:: EXERCISE DATA
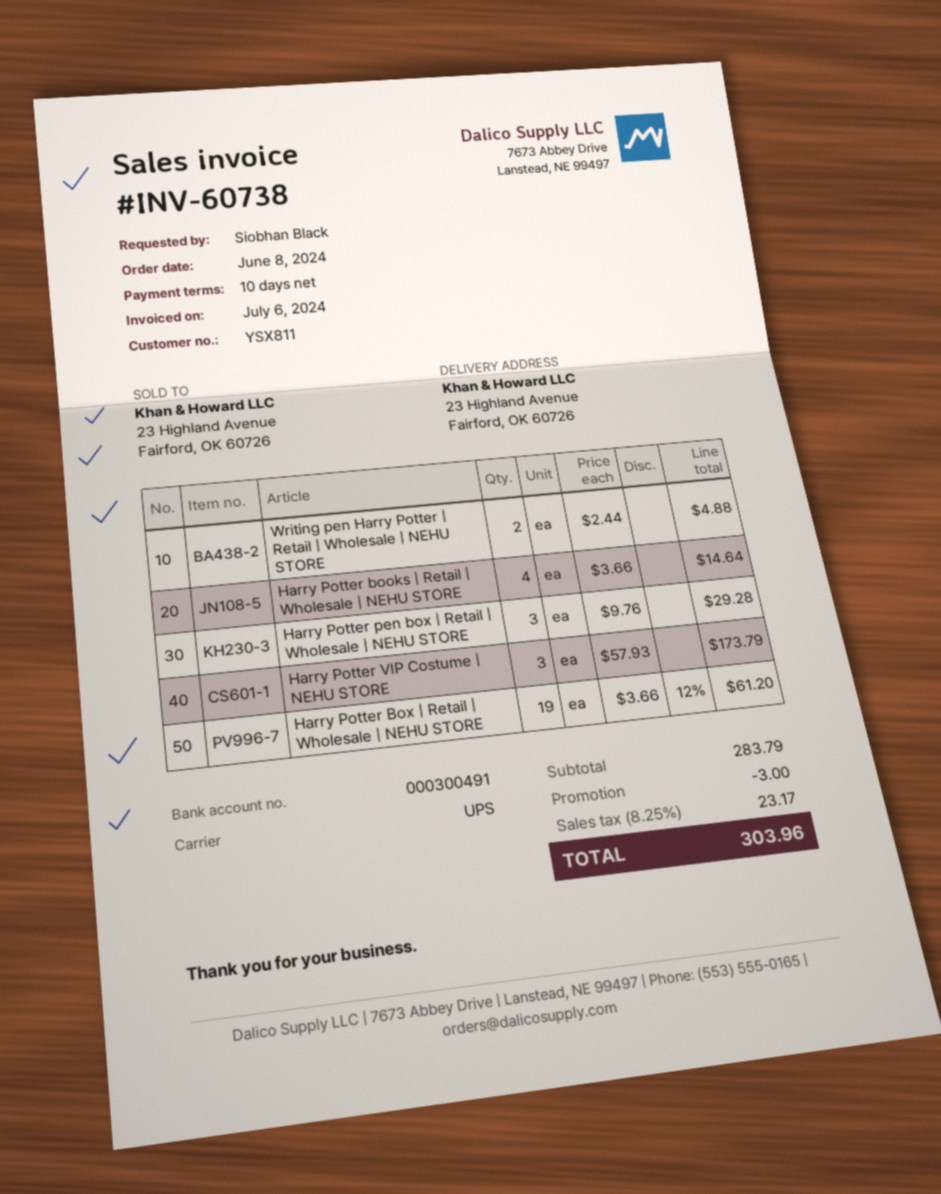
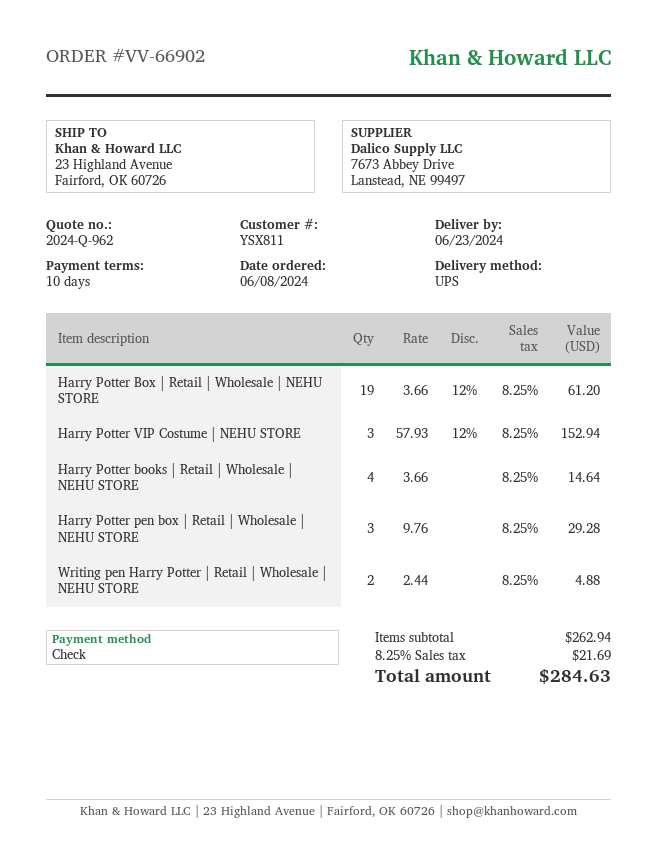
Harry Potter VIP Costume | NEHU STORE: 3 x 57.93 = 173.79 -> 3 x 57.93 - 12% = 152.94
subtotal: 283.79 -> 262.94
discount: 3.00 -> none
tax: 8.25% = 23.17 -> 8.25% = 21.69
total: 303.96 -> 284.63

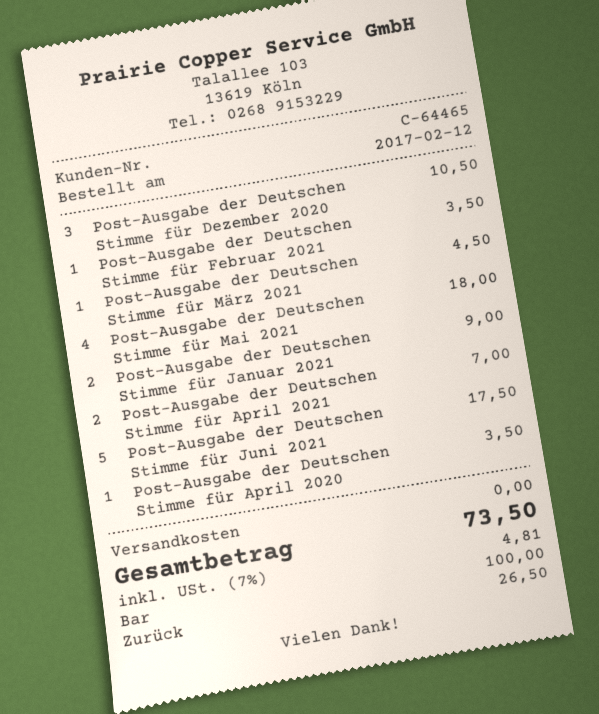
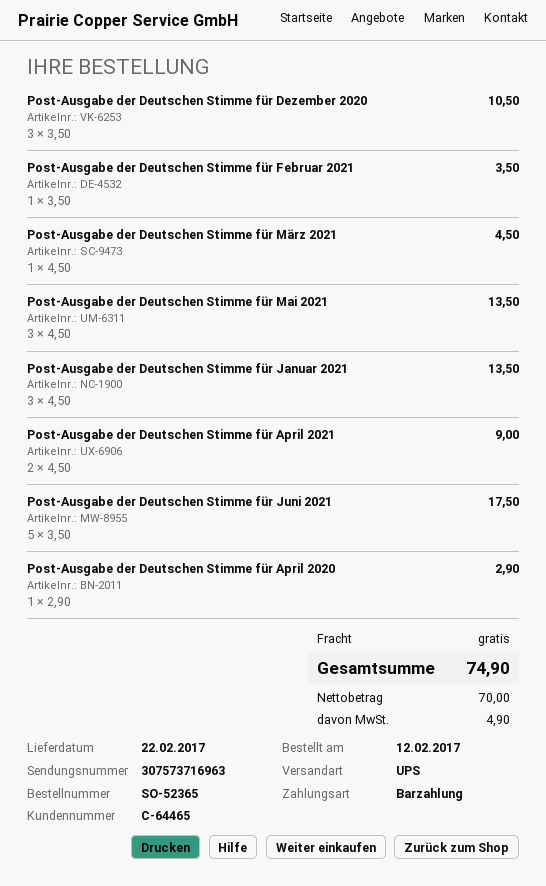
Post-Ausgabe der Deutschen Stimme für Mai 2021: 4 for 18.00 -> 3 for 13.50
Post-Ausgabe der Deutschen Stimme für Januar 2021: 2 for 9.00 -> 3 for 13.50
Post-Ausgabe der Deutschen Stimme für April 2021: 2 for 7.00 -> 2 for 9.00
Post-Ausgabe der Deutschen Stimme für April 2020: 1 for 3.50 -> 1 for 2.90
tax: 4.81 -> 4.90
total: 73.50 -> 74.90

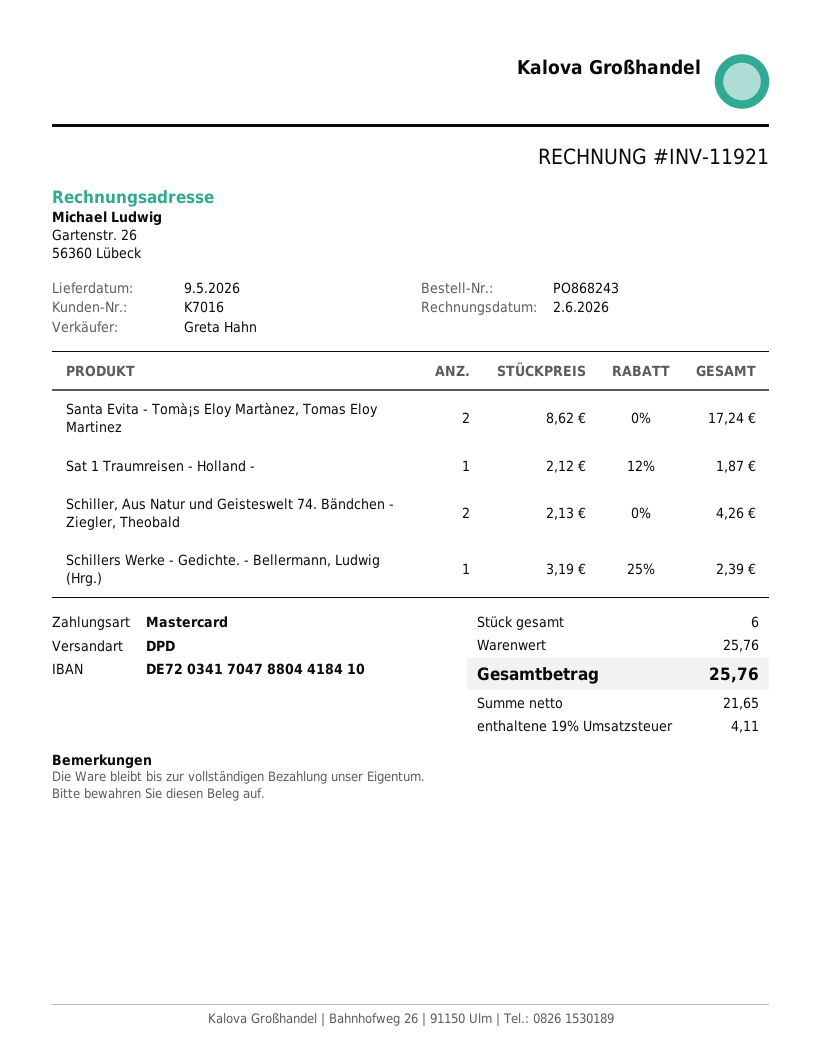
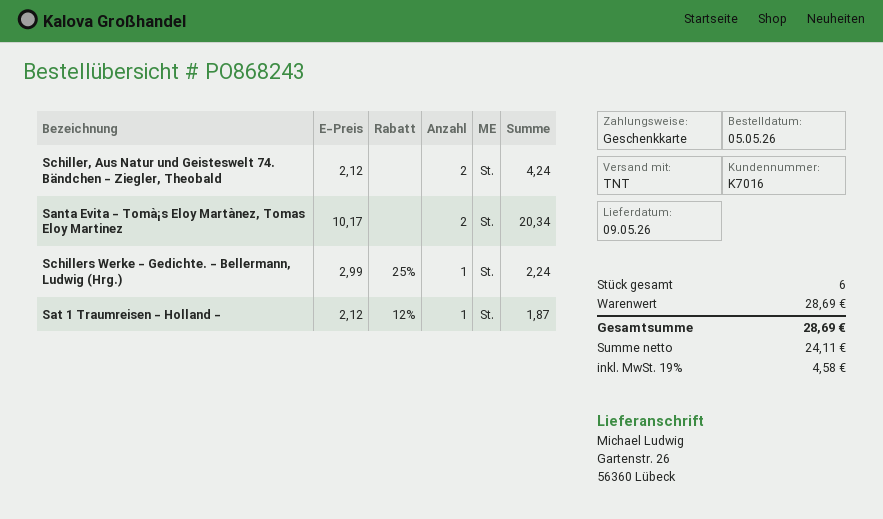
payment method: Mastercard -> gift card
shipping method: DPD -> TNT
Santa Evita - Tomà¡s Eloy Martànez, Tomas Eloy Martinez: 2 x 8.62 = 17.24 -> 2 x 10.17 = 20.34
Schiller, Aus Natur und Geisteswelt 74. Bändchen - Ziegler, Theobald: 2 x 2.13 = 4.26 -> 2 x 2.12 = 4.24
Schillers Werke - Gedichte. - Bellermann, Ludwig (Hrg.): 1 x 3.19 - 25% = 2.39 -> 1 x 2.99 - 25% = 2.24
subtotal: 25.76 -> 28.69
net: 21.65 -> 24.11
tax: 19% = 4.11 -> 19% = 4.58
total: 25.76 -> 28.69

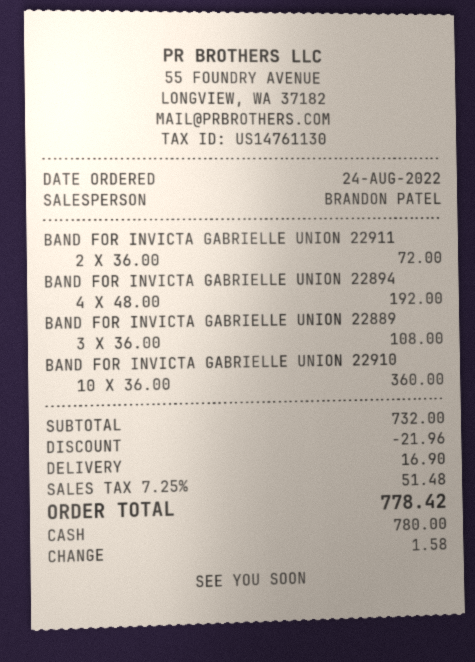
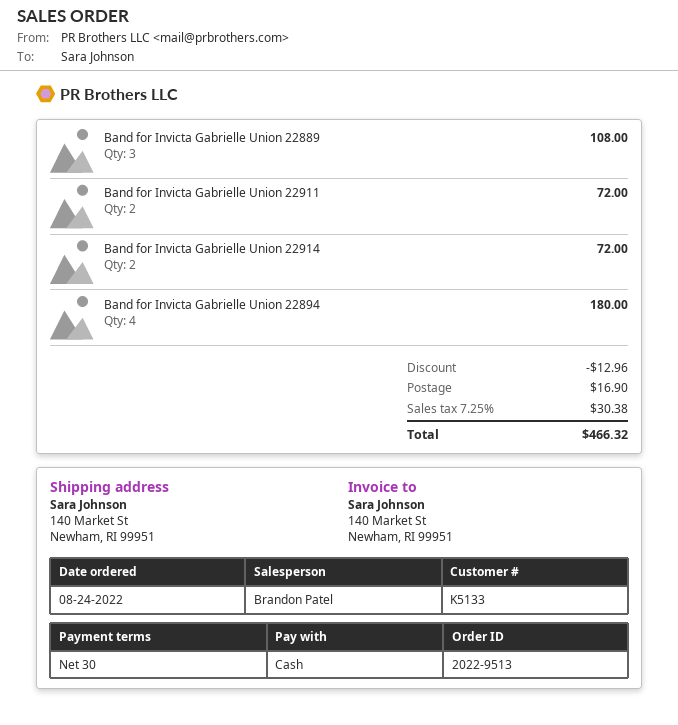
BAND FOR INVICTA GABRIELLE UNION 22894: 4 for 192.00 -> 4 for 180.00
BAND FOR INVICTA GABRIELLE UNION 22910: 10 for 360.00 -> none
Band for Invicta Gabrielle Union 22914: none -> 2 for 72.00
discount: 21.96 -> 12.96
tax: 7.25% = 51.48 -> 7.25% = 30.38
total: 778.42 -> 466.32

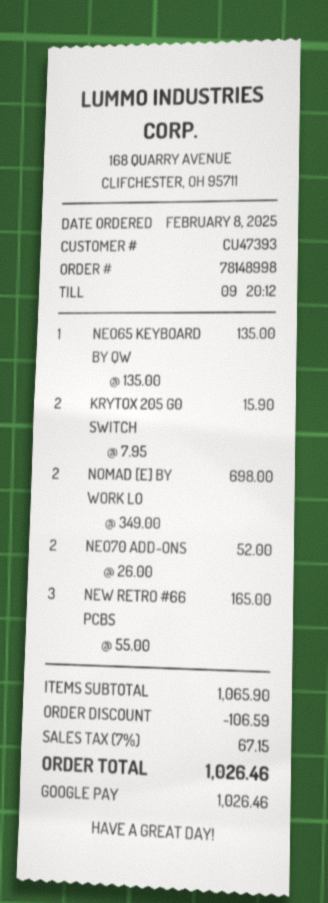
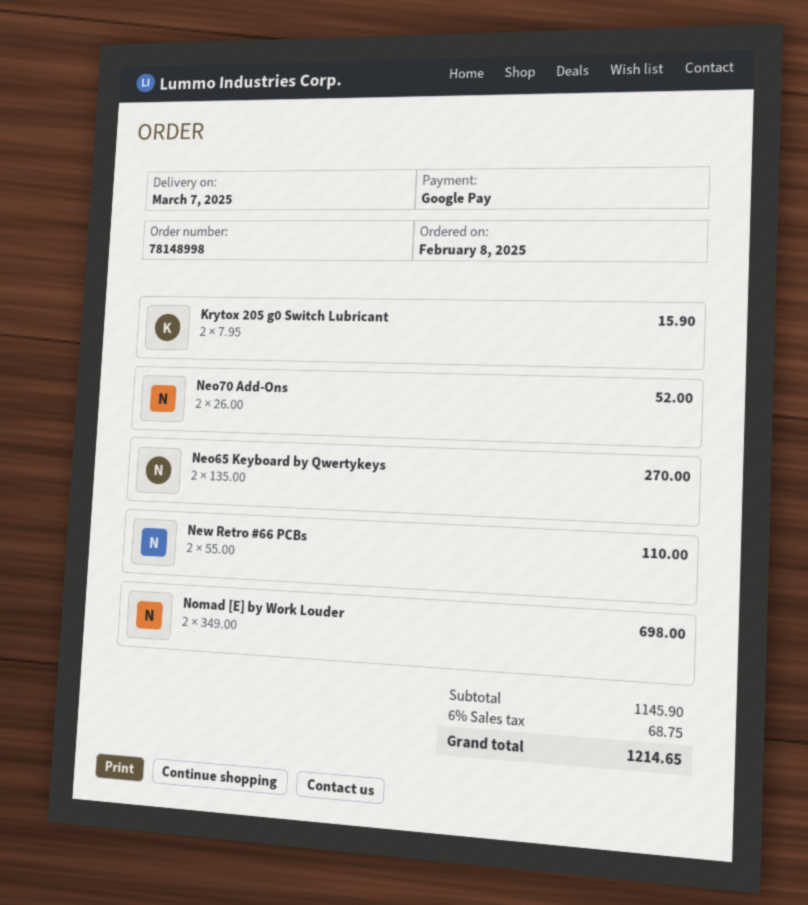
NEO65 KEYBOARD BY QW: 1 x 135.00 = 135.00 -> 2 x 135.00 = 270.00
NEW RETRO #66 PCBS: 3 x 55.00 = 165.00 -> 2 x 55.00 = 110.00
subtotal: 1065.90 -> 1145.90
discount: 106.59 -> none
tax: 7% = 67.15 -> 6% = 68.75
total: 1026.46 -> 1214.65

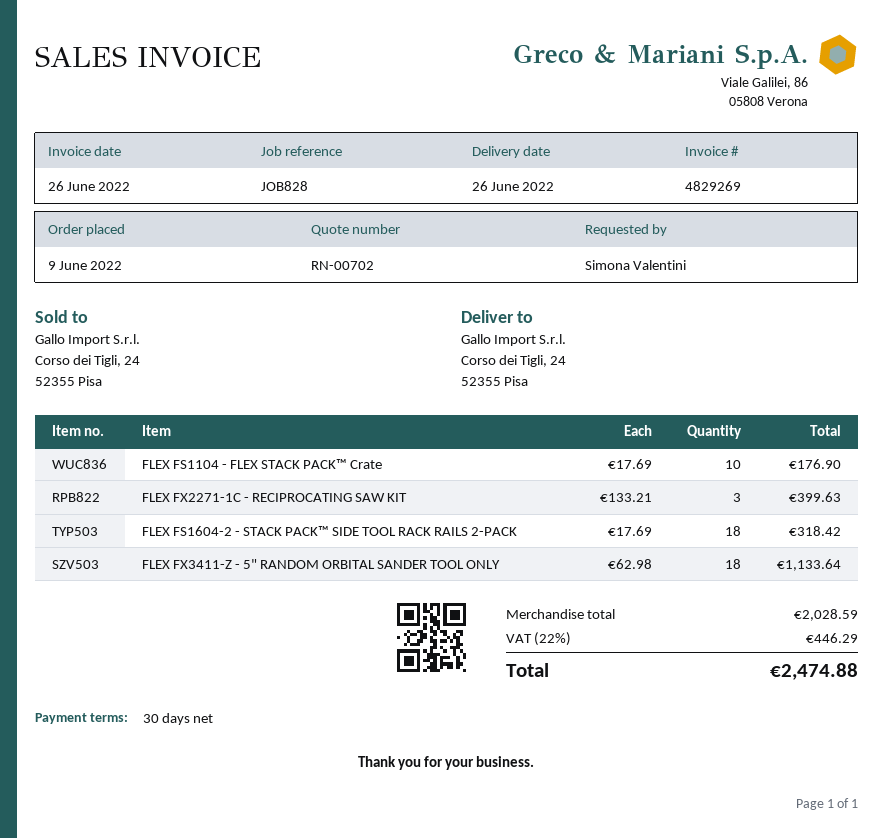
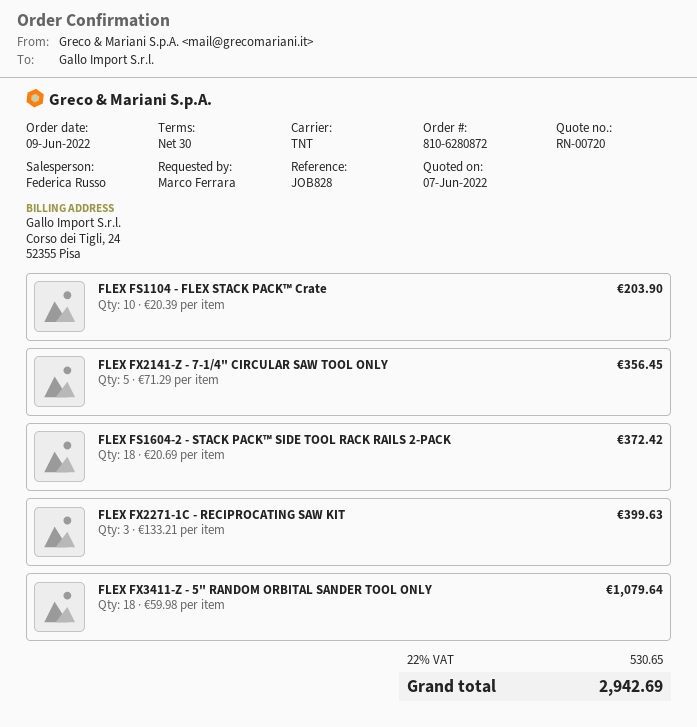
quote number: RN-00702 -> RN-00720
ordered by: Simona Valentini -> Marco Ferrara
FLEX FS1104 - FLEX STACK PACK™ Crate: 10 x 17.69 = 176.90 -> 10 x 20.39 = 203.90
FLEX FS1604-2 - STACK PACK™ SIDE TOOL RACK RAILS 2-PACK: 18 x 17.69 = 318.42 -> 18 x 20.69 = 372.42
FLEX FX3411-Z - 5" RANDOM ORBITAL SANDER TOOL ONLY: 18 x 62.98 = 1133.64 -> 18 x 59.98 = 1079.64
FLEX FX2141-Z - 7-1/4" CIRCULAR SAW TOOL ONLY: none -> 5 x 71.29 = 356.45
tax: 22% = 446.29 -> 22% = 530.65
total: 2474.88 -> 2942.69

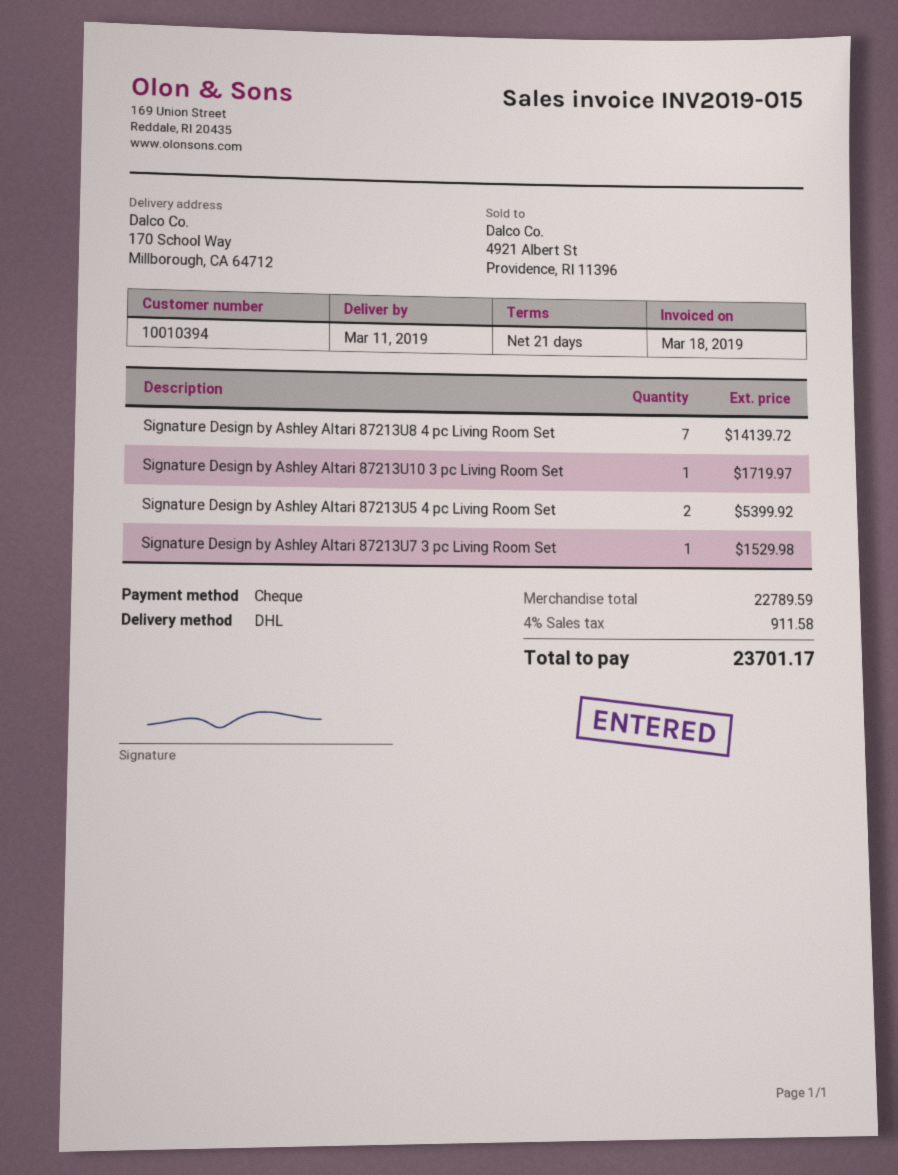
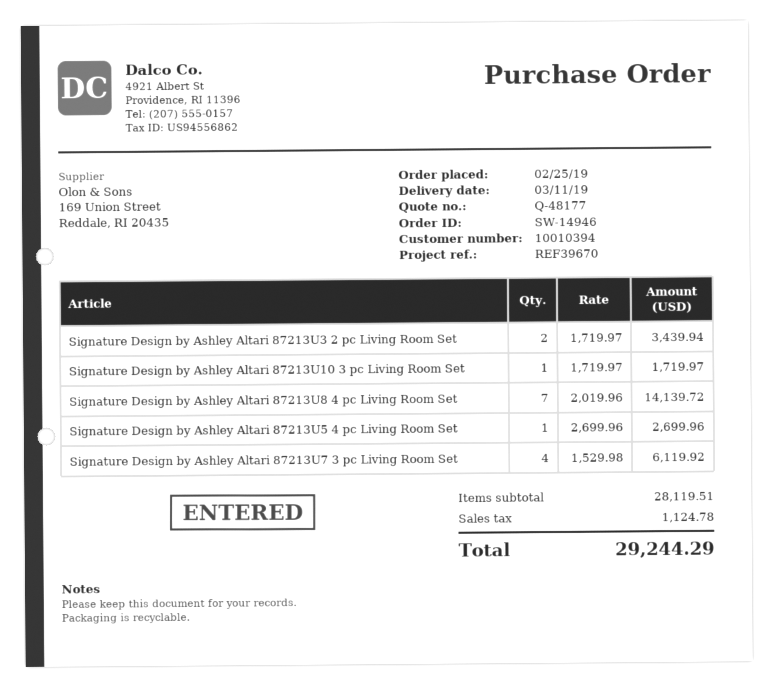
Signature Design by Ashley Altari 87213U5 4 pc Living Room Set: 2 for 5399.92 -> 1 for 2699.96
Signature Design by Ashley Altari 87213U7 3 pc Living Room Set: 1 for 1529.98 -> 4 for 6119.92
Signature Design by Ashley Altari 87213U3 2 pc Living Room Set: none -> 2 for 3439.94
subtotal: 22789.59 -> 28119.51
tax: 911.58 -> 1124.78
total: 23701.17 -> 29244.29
::::
* [REQUIRED ACTION]
Output the data above exactly, beginning at its first line and ending with the line that holds "discount: 21.96 -> 12.96". Leave out the pictures and add nothing.

* [FINAL ANSWER]
Harry Potter VIP Costume | NEHU STORE: 3 x 57.93 = 173.79 -> 3 x 57.93 - 12% = 152.94
subtotal: 283.79 -> 262.94
discount: 3.00 -> none
tax: 8.25% = 23.17 -> 8.25% = 21.69
total: 303.96 -> 284.63

Post-Ausgabe der Deutschen Stimme für Mai 2021: 4 for 18.00 -> 3 for 13.50
Post-Ausgabe der Deutschen Stimme für Januar 2021: 2 for 9.00 -> 3 for 13.50
Post-Ausgabe der Deutschen Stimme für April 2021: 2 for 7.00 -> 2 for 9.00
Post-Ausgabe der Deutschen Stimme für April 2020: 1 for 3.50 -> 1 for 2.90
tax: 4.81 -> 4.90
total: 73.50 -> 74.90

payment method: Mastercard -> gift card
shipping method: DPD -> TNT
Santa Evita - Tomà¡s Eloy Martànez, Tomas Eloy Martinez: 2 x 8.62 = 17.24 -> 2 x 10.17 = 20.34
Schiller, Aus Natur und Geisteswelt 74. Bändchen - Ziegler, Theobald: 2 x 2.13 = 4.26 -> 2 x 2.12 = 4.24
Schillers Werke - Gedichte. - Bellermann, Ludwig (Hrg.): 1 x 3.19 - 25% = 2.39 -> 1 x 2.99 - 25% = 2.24
subtotal: 25.76 -> 28.69
net: 21.65 -> 24.11
tax: 19% = 4.11 -> 19% = 4.58
total: 25.76 -> 28.69

BAND FOR INVICTA GABRIELLE UNION 22894: 4 for 192.00 -> 4 for 180.00
BAND FOR INVICTA GABRIELLE UNION 22910: 10 for 360.00 -> none
Band for Invicta Gabrielle Union 22914: none -> 2 for 72.00
discount: 21.96 -> 12.96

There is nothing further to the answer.